Atlanta’s sprawl is a factor in, well, everything, and it certainly doesn't help at Hawks games. It’s easy to get to Philips Arena. MARTA trains stop on-site. There are plentiful opportunities to demonstrate one's urban ingenuity by finding a particularly hidden, cheap or free parking spot. Dining (and drinking) options, within walking distance, increase every year. Once you’re at the game, Philips Arena is a perfectly nice place to watch a basketball game. It’s only 14 years old, by all accounts successful and trying to remain so through reinvestment in amenities.
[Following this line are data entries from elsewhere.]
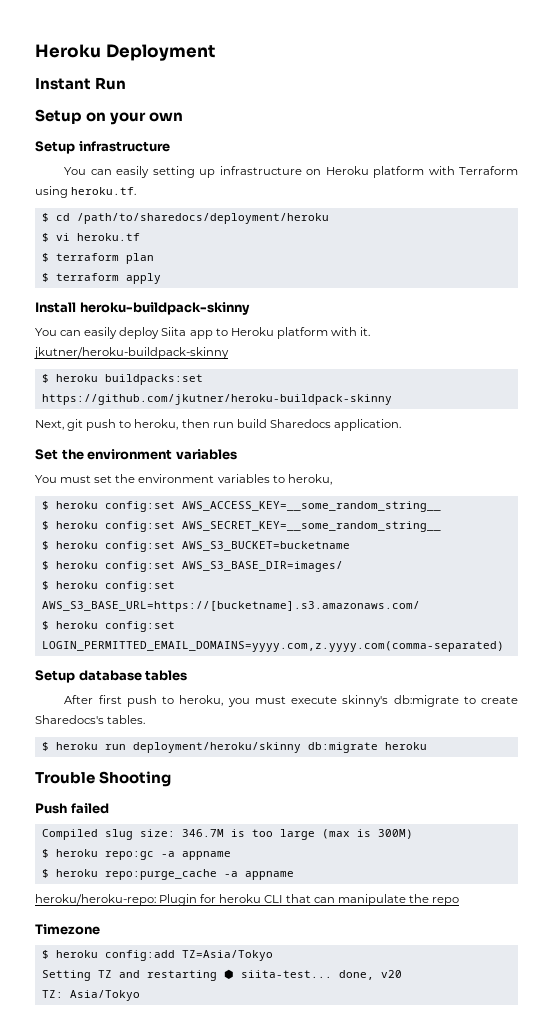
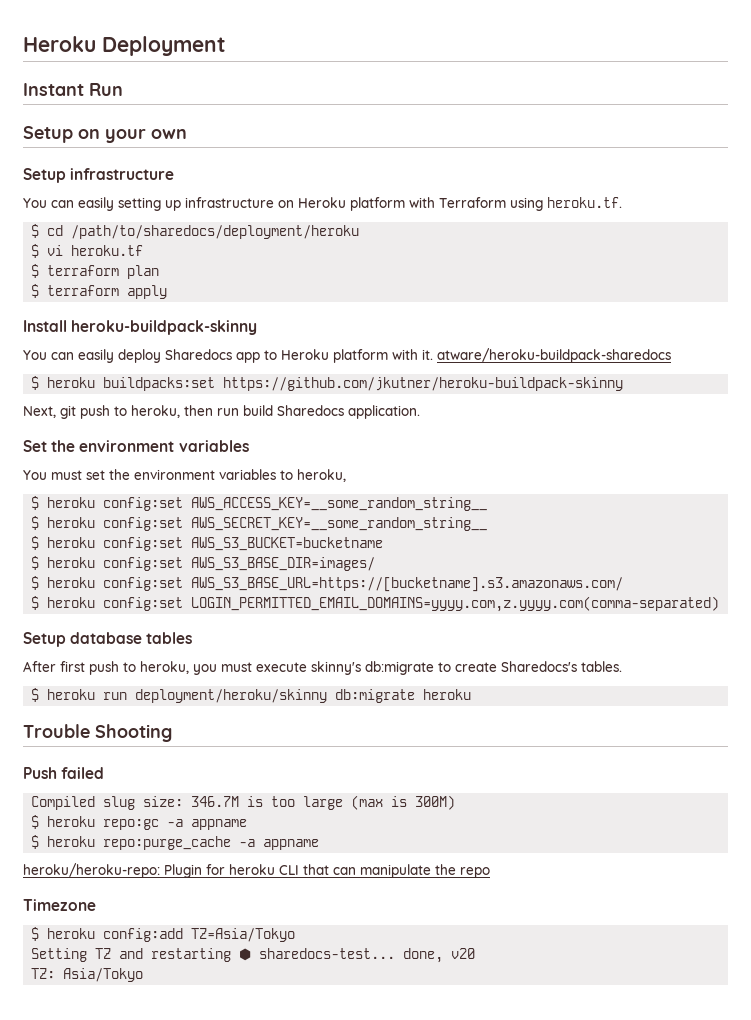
- You can easily deploy Siita app to Heroku platform with it. jkutner/heroku-buildpack-skinny
+ You can easily deploy Sharedocs app to Heroku platform with it. atware/heroku-buildpack-sharedocs
- Setting TZ and restarting ⬢ siita-test... done, v20
+ Setting TZ and restarting ⬢ sharedocs-test... done, v20

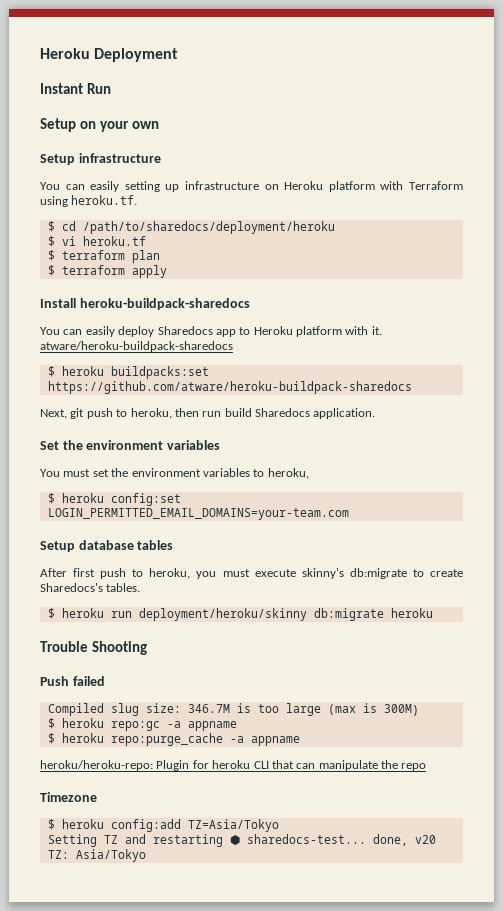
- Install heroku-buildpack-skinny
+ Install heroku-buildpack-sharedocs
- $ heroku buildpacks:set https://github.com/jkutner/heroku-buildpack-skinny
+ $ heroku buildpacks:set https://github.com/atware/heroku-buildpack-sharedocs
- $ heroku config:set AWS_ACCESS_KEY=__some_random_string__
- $ heroku config:set AWS_SECRET_KEY=__some_random_string__
- $ heroku config:set AWS_S3_BUCKET=bucketname
- $ heroku config:set AWS_S3_BASE_DIR=images/
- $ heroku config:set AWS_S3_BASE_URL=https://[bucketname].s3.amazonaws.com/
- $ heroku config:set LOGIN_PERMITTED_EMAIL_DOMAINS=yyyy.com,z.yyyy.com(comma-separated)
+ $ heroku config:set LOGIN_PERMITTED_EMAIL_DOMAINS=your-team.com

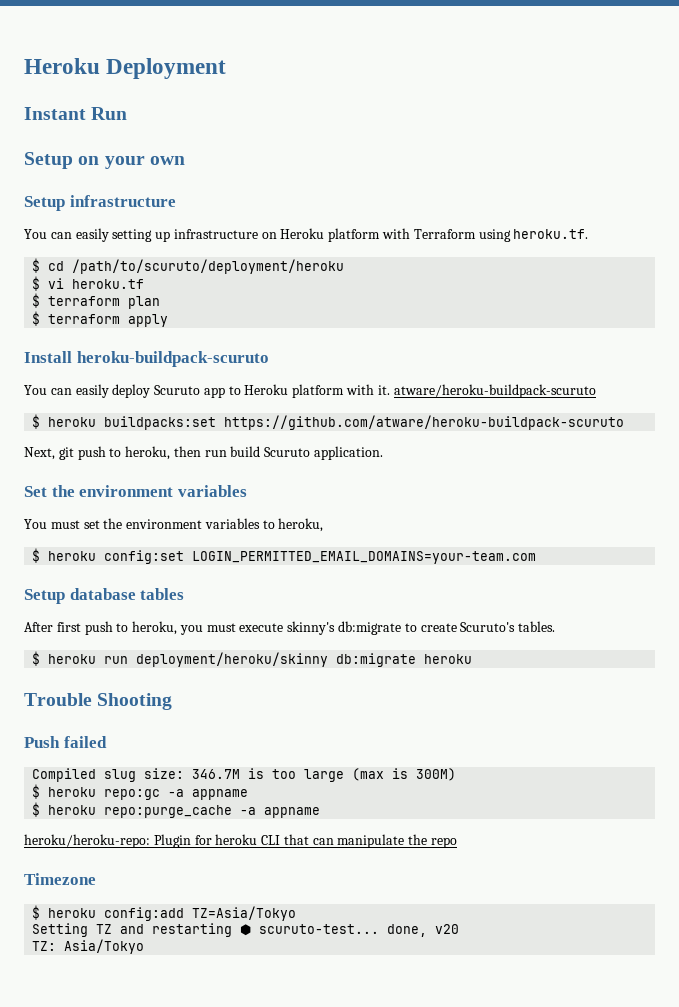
- $ cd /path/to/sharedocs/deployment/heroku
+ $ cd /path/to/scuruto/deployment/heroku
- Install heroku-buildpack-sharedocs
+ Install heroku-buildpack-scuruto
- You can easily deploy Sharedocs app to Heroku platform with it. atware/heroku-buildpack-sharedocs
+ You can easily deploy Scuruto app to Heroku platform with it. atware/heroku-buildpack-scuruto
- $ heroku buildpacks:set https://github.com/atware/heroku-buildpack-sharedocs
+ $ heroku buildpacks:set https://github.com/atware/heroku-buildpack-scuruto
- Next, git push to heroku, then run build Sharedocs application.
+ Next, git push to heroku, then run build Scuruto application.
- After first push to heroku, you must execute skinny's db:migrate to create Sharedocs's tables.
+ After first push to heroku, you must execute skinny's db:migrate to create Scuruto's tables.
- Setting TZ and restarting ⬢ sharedocs-test... done, v20
+ Setting TZ and restarting ⬢ scuruto-test... done, v20

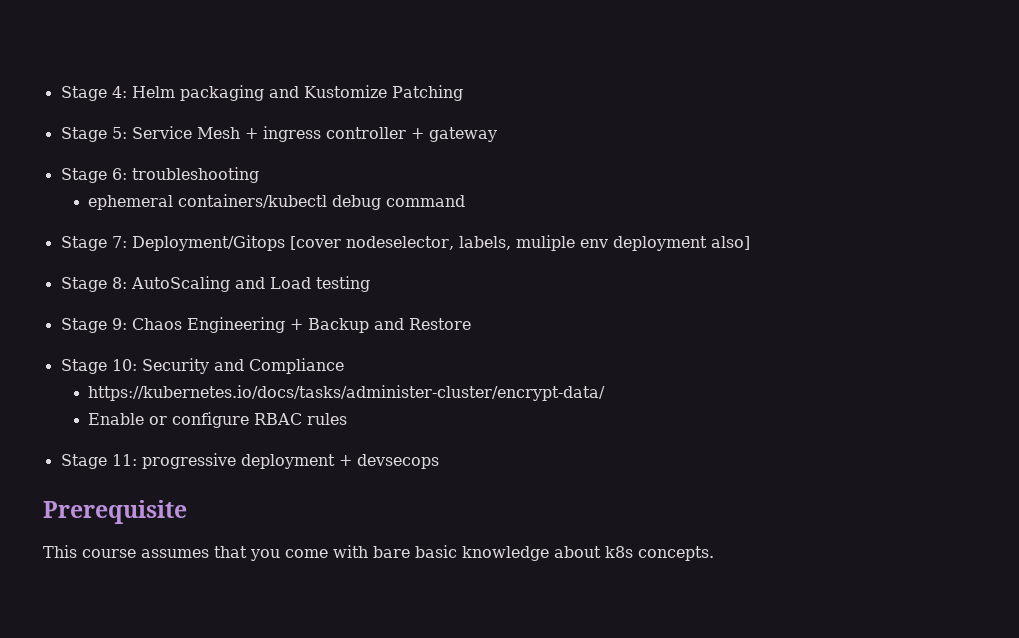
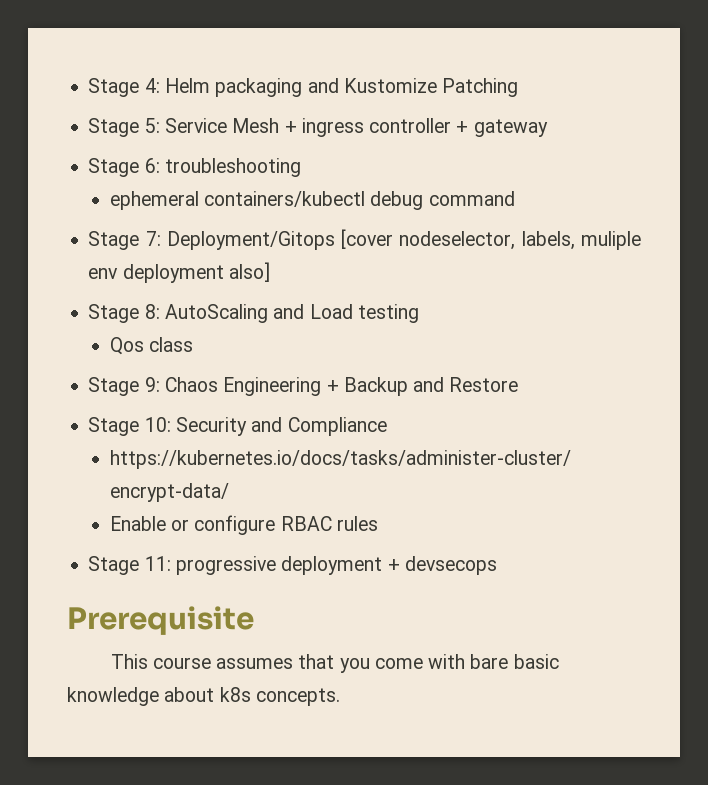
+ Qos class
The mood inside could be changing, though. The organization is making a concerted effort to enliven Philips Arena. The wider NBA world came to appreciate Sir Foster’s organ playing during All-Star Weekend. Big Tigger signed up as the in-arena DJ for Hawks home games this season. The team subsidizes a cheering section that resides in the upper corner of the 100 level closest to the Hawks bench. One hopes for a day when crowd noise at a Hawks game transcends an organized minority vocalizing “Seven Nation Army,” but there was a time, not so long ago, when Philips Arena lacked even that.
More importantly, the organization is making a concerted effort to enliven its basketball operations.
Glimpsed from the outside, another Hawks season that culminates in a first- or second-round playoff exit seems like more of the same. Watched intently from within the perimeter, the different path taken to those wins is stark: ball movement, player movement, individual overachievement, short contracts, cheap contracts, cap space, opportunity.
Anecdotal evidence exists of local sports fans, the potential Hawks fans necessary to convert to reach critical mass, even members of Atlanta’s corporate, ticket-buying base -- the very people whose companies pay for those unused tickets -- starting conversations with Hawks die-hards about this season’s injury-riddled team. Some start with “I don’t usually like NBA basketball, but ..." Some end with “I like watching this team. If Horford was healthy ...” There’s growing notice in the general consciousness that, though results might not be strikingly different this season, something new is going on with the team.
There’s no changing the past, but the past is never just the past. It accumulates. Hope for a glorious future can’t erase it. Among Hawks fans, there most certainly is internal debate as to when exactly the last time the franchise had a general manager and head coach on the same page, the last time the franchise had stable, long-term goals, the last time management engendered trust, but there’s also consensus that those fine and necessary qualities exist now. The common hope is that those qualities will reveal themselves more fully, more clearly in time.
If they do, Marietta Street will get busier on game nights, the Taco Mac at CNN Center will run low on beer, Philips Arena will fill with loud, proud Hawks fans, native Atlantans and transplants alike. Maybe they'll even begin to look like those of any other successful NBA franchise, rather than an outlier that must be explained.